While the medical use of artificial Intelligence may currently appear confined to the labs and the realm of research in Australia, the reality is that many GPs in other countries are already using AI in the clinic.
By Eric Martin
While the medical use of artificial Intelligence may currently appear confined to the labs and the realm of research in Australia, the reality is that many GPs in other countries are already using AI in the clinic.
The funding pouring into areas of AI research and development is now often at rates outstripping traditional areas of medicine such as antibiotics.
Last month, a European startup Nabla, which has already signed a partnership deal with a subsidiary of one of the biggest healthcare providers in the US – Kaiser Permeate – announced raising $24m to roll out the AI tool for doctors across its network.
The Nabla Copilot was launched in March last year and is already being used by nearly 20,000 clinicians across the US and Europe.
“Copilot is closely integrated with major electronic health records such as Epic and Nextgen and already handles more than 3 million consultations a year in three languages,” Nabla’s co-founder and CEO Alexandre Lebrun said.
While Australian doctors may have glanced at the strategic recommendations made in policy statements by the various national medical groups, the sense of urgency behind the need for clear guidelines is now clear.
While the AMA believes that AI may support the delivery of healthcare that is safe, high quality and patient centred – potentially advancing the healthcare system and the health of all Australians – the association has flagged a wide range of concerns that have serious legal and policy implications for healthcare providers.
“The integration of AI into models of healthcare delivery will create unforeseen consequences for the safety and quality of care and privacy of patient, as well as for the healthcare workforce and the medical profession,” the AMA said.
It has repeatedly stressed that a human must always be ultimately responsible for communication throughout the patient’s journey, noting that “regulation must ensure that clinical decisions are made with specified human intervention points during the decision-making process.”
“The final decision must always be made by a medical practitioner and never by a person in a non-clinical role with the aid of AI, and this decision must be meaningful, not merely a tick-box exercise.
“Increasing automation of decision making such as this could result in adverse outcomes for groups with diverse needs, particularly if the data used have systemic biases embedded in AI algorithms.”
Given the high level of vulnerability to potential legal claims already faced by doctors, the AMA has highlighted the need for regulation that clearly establishes “responsibility and accountability for any errors in diagnosis and treatment.”

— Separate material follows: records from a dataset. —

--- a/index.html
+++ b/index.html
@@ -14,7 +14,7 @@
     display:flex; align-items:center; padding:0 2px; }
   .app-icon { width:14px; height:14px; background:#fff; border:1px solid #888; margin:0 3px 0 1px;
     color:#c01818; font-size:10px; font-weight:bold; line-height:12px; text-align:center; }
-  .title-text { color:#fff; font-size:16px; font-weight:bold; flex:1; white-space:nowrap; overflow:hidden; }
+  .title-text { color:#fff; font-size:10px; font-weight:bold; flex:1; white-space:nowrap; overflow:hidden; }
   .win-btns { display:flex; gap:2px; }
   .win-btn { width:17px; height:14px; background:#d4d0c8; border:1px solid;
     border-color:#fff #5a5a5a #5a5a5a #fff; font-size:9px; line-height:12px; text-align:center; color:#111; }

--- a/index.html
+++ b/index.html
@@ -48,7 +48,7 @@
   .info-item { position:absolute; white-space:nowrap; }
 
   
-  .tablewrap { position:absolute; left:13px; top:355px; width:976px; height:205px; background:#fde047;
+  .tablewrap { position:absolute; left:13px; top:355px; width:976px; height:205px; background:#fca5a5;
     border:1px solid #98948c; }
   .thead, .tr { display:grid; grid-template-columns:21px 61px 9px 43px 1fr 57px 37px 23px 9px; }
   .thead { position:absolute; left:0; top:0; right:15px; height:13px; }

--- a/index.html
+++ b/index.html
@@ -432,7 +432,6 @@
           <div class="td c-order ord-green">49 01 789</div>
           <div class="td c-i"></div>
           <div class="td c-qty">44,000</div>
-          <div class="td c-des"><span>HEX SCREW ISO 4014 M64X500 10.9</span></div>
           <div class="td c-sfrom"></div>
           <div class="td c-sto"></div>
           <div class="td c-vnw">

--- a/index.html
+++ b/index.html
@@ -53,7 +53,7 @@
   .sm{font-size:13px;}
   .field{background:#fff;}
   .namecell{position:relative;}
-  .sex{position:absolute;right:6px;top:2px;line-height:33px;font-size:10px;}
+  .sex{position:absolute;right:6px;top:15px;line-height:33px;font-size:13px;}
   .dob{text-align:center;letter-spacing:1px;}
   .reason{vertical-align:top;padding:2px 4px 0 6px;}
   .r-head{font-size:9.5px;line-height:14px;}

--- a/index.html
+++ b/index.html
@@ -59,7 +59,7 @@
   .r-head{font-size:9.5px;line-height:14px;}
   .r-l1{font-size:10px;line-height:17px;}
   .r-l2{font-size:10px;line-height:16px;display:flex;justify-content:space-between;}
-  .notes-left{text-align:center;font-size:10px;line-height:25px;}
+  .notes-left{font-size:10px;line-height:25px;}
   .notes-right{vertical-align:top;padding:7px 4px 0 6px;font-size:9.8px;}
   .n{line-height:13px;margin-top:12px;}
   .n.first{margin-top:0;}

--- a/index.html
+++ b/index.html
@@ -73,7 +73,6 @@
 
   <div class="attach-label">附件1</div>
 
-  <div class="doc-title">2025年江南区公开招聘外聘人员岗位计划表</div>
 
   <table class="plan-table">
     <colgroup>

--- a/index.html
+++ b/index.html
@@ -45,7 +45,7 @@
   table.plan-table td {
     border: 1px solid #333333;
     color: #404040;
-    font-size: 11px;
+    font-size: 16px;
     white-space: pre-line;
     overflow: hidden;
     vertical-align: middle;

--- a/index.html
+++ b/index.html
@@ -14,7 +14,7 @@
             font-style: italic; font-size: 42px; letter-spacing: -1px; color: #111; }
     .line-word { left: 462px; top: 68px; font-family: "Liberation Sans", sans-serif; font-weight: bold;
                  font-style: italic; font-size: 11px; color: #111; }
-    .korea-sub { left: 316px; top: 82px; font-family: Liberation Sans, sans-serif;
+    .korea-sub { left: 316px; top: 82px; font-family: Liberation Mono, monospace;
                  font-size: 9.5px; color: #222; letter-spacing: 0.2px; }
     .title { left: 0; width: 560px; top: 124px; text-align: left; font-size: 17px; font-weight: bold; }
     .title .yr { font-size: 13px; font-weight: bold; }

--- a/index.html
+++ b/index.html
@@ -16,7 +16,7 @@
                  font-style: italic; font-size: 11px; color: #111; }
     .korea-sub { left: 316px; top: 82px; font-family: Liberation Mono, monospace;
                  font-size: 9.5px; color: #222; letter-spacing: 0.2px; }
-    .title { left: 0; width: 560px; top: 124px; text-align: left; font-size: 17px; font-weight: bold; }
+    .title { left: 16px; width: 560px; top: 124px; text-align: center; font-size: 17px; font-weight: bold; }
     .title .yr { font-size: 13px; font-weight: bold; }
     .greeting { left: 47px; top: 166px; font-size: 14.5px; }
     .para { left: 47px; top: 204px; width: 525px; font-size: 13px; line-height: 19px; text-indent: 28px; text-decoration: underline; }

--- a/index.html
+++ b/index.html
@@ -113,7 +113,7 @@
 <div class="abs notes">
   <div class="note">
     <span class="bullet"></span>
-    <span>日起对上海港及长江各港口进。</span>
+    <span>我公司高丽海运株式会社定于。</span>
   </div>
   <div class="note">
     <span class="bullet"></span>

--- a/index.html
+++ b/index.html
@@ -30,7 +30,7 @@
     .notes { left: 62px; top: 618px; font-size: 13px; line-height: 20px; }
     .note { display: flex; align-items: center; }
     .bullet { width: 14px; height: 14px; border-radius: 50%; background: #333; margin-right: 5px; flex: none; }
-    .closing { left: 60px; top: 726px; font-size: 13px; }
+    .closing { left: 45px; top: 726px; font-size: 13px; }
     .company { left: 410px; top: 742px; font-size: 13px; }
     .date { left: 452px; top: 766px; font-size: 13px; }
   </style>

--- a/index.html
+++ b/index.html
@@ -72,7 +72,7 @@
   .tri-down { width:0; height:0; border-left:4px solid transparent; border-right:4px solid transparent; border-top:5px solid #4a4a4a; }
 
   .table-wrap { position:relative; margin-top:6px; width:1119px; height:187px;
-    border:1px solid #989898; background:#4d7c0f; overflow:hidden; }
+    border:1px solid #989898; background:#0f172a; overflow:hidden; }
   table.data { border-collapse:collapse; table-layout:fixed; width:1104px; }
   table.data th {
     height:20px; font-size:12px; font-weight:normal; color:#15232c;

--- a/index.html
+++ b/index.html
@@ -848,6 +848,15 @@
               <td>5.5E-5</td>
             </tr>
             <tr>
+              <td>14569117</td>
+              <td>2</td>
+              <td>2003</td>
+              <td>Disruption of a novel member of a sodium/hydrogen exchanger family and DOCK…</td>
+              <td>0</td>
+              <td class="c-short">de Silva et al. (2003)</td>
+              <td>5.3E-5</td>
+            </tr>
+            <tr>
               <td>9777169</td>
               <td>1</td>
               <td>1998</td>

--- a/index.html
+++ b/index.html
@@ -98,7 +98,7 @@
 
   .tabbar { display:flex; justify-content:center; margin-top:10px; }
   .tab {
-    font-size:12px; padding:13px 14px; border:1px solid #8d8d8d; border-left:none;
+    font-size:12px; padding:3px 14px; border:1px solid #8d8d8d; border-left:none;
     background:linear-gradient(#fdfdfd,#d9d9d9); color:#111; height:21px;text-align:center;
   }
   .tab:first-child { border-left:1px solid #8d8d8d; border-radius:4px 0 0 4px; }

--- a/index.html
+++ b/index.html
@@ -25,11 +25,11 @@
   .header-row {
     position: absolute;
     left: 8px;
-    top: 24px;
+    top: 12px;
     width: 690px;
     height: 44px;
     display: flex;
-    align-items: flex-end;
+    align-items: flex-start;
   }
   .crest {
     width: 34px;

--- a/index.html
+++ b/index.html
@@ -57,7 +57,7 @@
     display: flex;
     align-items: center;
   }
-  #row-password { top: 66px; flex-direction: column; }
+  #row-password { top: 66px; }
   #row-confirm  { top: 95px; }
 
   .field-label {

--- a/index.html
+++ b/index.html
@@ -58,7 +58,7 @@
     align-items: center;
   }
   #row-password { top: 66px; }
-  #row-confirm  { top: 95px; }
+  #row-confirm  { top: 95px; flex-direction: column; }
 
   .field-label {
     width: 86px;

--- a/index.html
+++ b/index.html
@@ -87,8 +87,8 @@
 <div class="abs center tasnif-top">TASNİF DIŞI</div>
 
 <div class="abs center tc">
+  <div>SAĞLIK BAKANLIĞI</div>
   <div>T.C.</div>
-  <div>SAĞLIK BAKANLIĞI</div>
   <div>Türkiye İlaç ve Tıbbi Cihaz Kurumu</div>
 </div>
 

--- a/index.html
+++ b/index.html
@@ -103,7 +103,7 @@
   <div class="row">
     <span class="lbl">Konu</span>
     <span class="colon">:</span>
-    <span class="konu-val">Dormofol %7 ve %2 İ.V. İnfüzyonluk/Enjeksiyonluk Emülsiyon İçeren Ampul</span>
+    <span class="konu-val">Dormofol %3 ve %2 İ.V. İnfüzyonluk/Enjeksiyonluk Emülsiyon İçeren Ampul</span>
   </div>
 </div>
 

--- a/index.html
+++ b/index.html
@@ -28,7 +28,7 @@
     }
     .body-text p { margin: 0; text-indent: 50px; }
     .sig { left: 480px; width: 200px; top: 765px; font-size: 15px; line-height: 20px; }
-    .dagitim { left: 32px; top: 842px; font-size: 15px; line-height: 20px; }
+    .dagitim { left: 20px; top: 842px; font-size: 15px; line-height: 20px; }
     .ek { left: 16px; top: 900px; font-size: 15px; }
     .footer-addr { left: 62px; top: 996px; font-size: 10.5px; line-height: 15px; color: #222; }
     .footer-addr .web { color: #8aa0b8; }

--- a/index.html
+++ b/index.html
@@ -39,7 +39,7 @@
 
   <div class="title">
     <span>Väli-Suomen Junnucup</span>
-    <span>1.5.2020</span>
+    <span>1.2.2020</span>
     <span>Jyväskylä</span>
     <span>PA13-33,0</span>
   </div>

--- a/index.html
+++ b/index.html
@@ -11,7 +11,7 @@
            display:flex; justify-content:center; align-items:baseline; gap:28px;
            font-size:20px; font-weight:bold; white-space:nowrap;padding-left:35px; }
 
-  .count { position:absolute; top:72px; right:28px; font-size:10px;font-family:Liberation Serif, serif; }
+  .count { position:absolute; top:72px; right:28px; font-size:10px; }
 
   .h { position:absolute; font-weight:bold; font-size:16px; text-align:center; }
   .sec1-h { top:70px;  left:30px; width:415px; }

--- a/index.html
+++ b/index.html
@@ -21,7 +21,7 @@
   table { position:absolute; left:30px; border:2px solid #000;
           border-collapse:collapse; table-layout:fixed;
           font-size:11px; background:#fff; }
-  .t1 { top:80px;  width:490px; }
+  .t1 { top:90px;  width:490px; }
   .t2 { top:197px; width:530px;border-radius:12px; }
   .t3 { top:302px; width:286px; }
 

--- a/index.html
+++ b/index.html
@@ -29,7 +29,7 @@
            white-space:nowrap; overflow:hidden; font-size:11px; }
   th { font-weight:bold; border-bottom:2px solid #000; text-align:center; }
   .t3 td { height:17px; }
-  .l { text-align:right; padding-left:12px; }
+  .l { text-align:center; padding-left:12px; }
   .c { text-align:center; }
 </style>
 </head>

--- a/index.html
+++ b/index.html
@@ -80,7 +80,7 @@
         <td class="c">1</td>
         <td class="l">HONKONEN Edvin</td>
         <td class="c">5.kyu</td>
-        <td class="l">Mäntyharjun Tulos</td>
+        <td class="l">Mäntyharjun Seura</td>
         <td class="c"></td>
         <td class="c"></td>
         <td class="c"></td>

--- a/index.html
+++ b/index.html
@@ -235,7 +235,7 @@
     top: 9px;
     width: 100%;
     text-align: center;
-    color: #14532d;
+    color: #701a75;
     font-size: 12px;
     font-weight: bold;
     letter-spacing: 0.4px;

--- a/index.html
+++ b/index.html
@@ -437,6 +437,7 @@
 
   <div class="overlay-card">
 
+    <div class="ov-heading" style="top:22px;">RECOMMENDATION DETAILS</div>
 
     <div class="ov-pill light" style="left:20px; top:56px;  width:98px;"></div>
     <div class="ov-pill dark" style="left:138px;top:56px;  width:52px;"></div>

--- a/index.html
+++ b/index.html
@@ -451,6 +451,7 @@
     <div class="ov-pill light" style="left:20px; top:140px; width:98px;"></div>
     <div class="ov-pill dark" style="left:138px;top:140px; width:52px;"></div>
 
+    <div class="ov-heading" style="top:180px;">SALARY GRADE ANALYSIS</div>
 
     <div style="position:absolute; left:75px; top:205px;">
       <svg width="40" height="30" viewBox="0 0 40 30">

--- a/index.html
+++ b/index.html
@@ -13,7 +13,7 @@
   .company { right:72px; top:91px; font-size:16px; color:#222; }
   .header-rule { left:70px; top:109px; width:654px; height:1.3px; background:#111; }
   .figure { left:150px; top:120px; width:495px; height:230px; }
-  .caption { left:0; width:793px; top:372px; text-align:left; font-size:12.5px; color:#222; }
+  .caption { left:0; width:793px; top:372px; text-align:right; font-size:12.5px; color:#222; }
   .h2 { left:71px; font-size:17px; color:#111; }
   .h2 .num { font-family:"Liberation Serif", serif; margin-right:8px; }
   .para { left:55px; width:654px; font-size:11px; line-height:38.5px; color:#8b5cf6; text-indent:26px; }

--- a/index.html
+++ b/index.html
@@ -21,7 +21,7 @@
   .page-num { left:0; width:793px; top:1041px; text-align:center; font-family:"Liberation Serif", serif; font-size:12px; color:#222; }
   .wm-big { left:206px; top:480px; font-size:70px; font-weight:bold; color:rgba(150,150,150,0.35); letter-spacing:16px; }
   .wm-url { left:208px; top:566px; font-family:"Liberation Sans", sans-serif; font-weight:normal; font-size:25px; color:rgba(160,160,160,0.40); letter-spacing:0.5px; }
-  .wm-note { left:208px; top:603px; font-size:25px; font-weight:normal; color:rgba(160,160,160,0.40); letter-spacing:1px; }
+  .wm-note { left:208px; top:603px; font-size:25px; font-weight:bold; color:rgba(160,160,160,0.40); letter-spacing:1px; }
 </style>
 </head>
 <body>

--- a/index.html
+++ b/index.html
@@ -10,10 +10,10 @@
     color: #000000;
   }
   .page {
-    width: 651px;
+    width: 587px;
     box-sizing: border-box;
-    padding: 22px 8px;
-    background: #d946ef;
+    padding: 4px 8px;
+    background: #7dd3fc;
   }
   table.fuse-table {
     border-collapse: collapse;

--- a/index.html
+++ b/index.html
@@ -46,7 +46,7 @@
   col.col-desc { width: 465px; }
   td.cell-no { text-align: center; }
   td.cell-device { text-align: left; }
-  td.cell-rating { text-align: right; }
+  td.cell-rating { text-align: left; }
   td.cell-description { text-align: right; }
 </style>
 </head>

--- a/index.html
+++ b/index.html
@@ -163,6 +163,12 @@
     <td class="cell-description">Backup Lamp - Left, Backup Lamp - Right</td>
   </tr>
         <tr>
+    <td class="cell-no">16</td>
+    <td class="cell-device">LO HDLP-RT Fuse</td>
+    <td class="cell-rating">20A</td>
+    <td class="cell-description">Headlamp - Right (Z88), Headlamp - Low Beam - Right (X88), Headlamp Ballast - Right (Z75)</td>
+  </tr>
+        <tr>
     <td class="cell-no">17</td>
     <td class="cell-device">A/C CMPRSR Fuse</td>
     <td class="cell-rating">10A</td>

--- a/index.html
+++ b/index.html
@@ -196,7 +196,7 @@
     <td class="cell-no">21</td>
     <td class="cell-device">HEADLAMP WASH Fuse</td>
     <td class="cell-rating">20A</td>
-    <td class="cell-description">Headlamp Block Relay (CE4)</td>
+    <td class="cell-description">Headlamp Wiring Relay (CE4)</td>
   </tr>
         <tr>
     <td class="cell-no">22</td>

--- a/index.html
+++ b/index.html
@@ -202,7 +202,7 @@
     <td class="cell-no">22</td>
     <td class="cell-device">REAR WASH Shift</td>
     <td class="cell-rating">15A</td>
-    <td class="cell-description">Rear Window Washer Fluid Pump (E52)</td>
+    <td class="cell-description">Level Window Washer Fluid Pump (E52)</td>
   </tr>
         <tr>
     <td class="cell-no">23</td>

“There will be many instances where a practitioner determines that the appropriate treatment or management for a patient is different from the suggestion of an AI or automated decision-making tool. In the absence of regulation, compensation for patients who have been misdiagnosed or mistreated will be impossible to achieve.”
Healthcare organisations – from hospitals to individual practitioners – need to establish robust and effective frameworks for managing risks which ensure patient safety and guarantee the privacy of all involved.
The AMA has recommended registering AI-based software as a medical device with the TGA as one way to enforce robust standards nationally and ensure that adverse outcomes are reported.
“Our regulatory environment must ensure that AI tools developed by private profit-oriented companies do not undermine healthcare delivery nor trust in the system. If patients and clinicians do not trust AIs, their successful integration into clinical practice will ultimately fail,” the AMA said.
The need for extensive education for doctors and other health professionals on the ethical and practical application of AI in a clinical setting, has been highlighted by every medical organisation in Australia, and the dean of Harvard’s Medical School, Dr Bernard Chang, recently gave an insight into how this training could be incorporated into future programs.
Dr Chang told JAMA that students would need to be more ‘human’ in their doctoring skills than ever before, “working at the highest levels of cognitive analysis, engaging in the most personally nuanced forms of communication, and remembering the importance of the actual laying on of hands.”
“We [must] quickly move our students toward doing even higher levels of cognitive analysis, higher levels of understanding the individual patient nuance, which I think might still be difficult for AI to handle,” he said.
“This includes higher levels of compassionate and culturally competent communication, which we know AI might have some difficulty with, and returning students to the primacy of the physical exam, which as far as I know, AI is not going to be replacing in the next few years.”
Dr Chang said that as AI’s accuracy and efficacy increased with development, it would allow more time to be spent on doctor/patient interaction and personalised forms of treatment.